Cezaevinde tutuklu başörtülü bayanların jandarma tarafından duruşmaya götürülmemeleri

Ankara, 07 Kasım 2000

MAZLUMDER Genel Başkanı Yılmaz Ensaroğlu, Diyarbakır E Tipi Kapalı Cezaevi'nde tutuklu bulunan iki bayanın başörtüleri nedeniyle jandarma tarafından duruşmaya götürülmemeleri ve "her hangi bir mazeret belirtmeksizin duruşmaya çıkmadıkları" şeklinde düzenlenen gerçekdışı tutanak üzerine hazırladığı mektubu, başta Cumhurbaşkanı olmak üzere Başbakan, Adalet, İçişleri ve İnsan Haklarından Sorumlu Devlet Bakanı ile TBMM İnsan Haklarını İnceleme Komisyonu'na ve insan hakları kuruluşlarına göndermiştir.

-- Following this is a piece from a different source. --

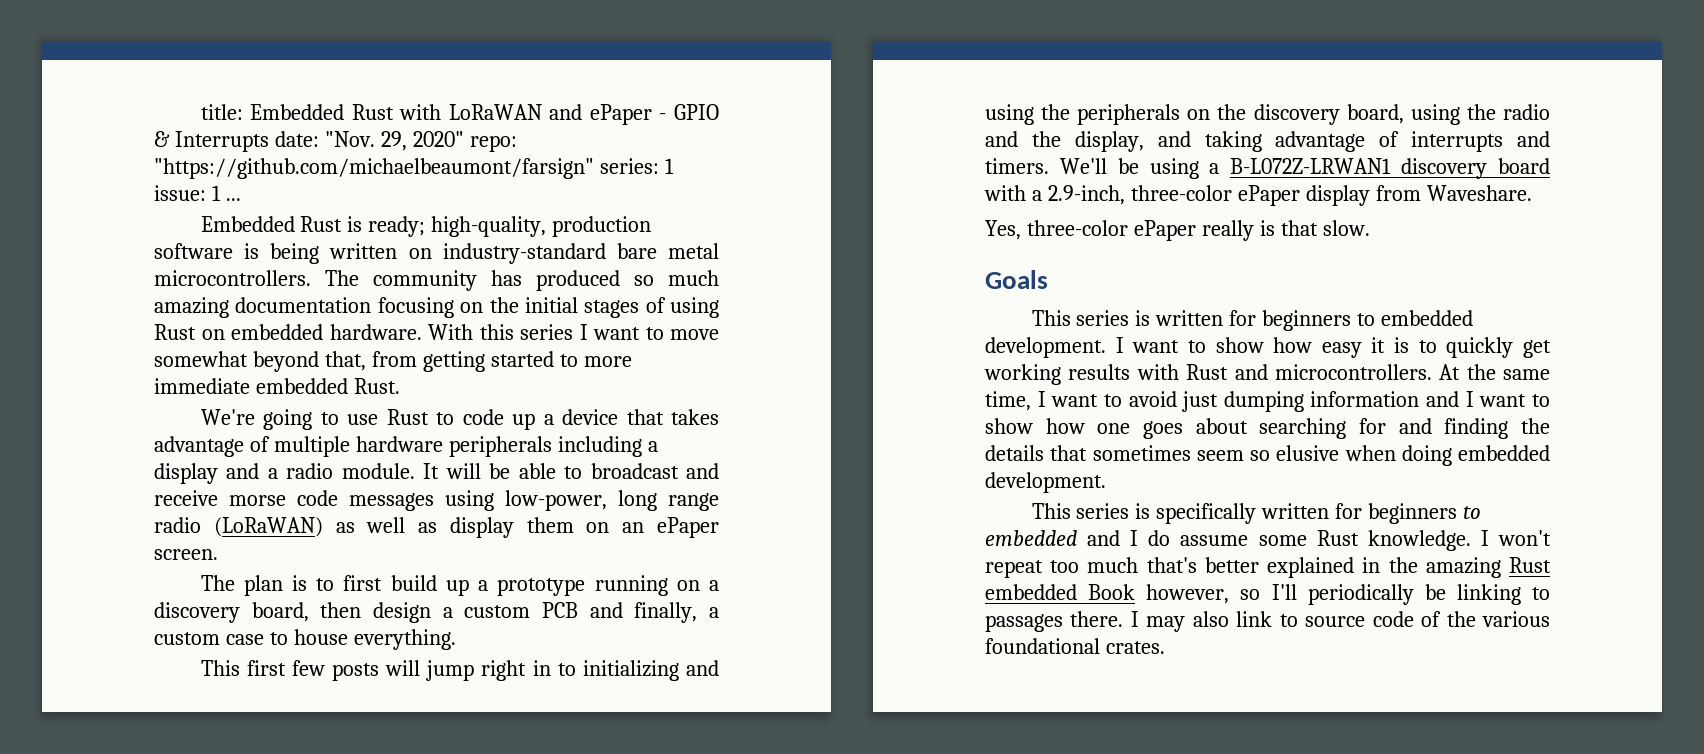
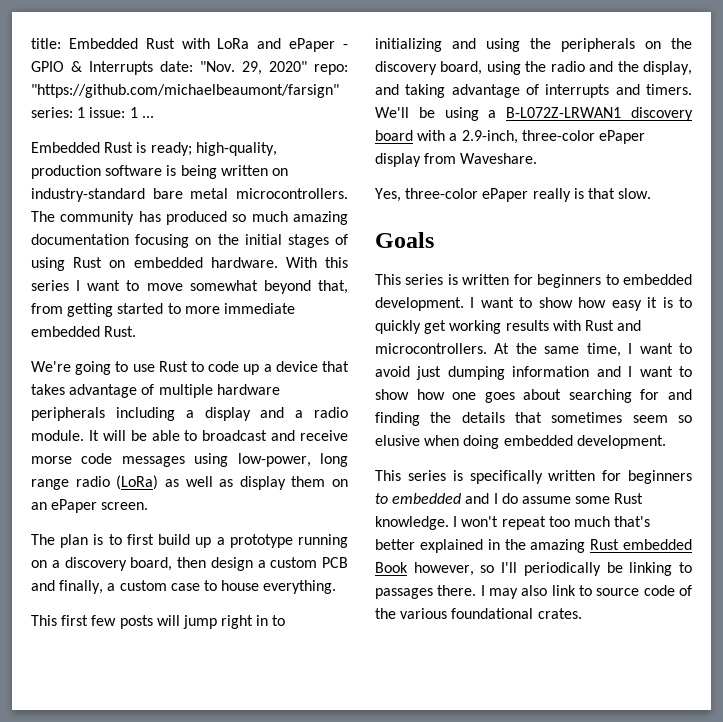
[448,104,542,120] LoRaWAN -> [217,38,250,49] LoRa
[213,517,323,537] (LoRaWAN) -> [116,475,159,490] (LoRa)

" Türkiye'de öteden beri yürütülen katı laikçi politikaların bir ürünü olan başörtüsü sorunu nedeniyle bugüne kadar onbinlerce insanın mağdur edildiği bilinen bir gerçektir. Otoriter iradenin, "siyasi amaç"la takıldığını öne sürdüğü başörtüsüne yönelik olarak, son "andıç"la planlı bir program dahilinde yürütüldüğü ortaya çıkan 28 Şubat sürecinde takındığı hasmane tavır ise, mağdur sayısında aşırı bir artışa, yasağın kapsamında da köklü bir genişlemeye neden olmuştur.

Çocuk kreşlerinden İHL'lere, öğrencilerden çalışanlara, TBMM Genel Kurul salonundan asker ve üniversite lojmanlarına, sürücü kurslarından özel dershanelere, sınavlardan başörtülü gazetecilere kadar yayılan başörtüsü yasağının sınır tanımadığı/tanımayacağı, Diyarbakır E Tipi Kapalı Cezaevi'nde yaşanan son olayla bir kez daha ispatlanmıştır.

Yasadışı bir örgütün üyesi olmak suçlamasıyla Diyarbakır E Tipi Kapalı Cezaevi'nde tutuklu bulunan Fatma Gülsüm ve Ganimet Bulut adlı bayanlar, yakınları ve avukatları aracılığıyla MAZLUMDER'e yaptıkları başvuruda, Diyarbakır 2 Nolu DGM'deki duruşmalarına başörtülü oldukları gerekçesiyle, jandarmalar tarafından götürülmediklerini belirtmişlerdir.

10 Ekim 2000 tarihindeki duruşmaya, jandarma, istenileni yerine getiren tutuklu İnci Yılmaz adlı bayanı götürürken, sözkonusu tutukluları götürmediği gibi gerçekdışı bir tutanak düzenleyerek mahkeme heyetine, "tutukluların her hangi bir mazeret belirtmeksizin duruşmaya çıkmak istemediklerini" bildirmişlerdir. Bu "mazeret"se, komplodan habersiz mahkeme heyetince kayda geçirilmiştir.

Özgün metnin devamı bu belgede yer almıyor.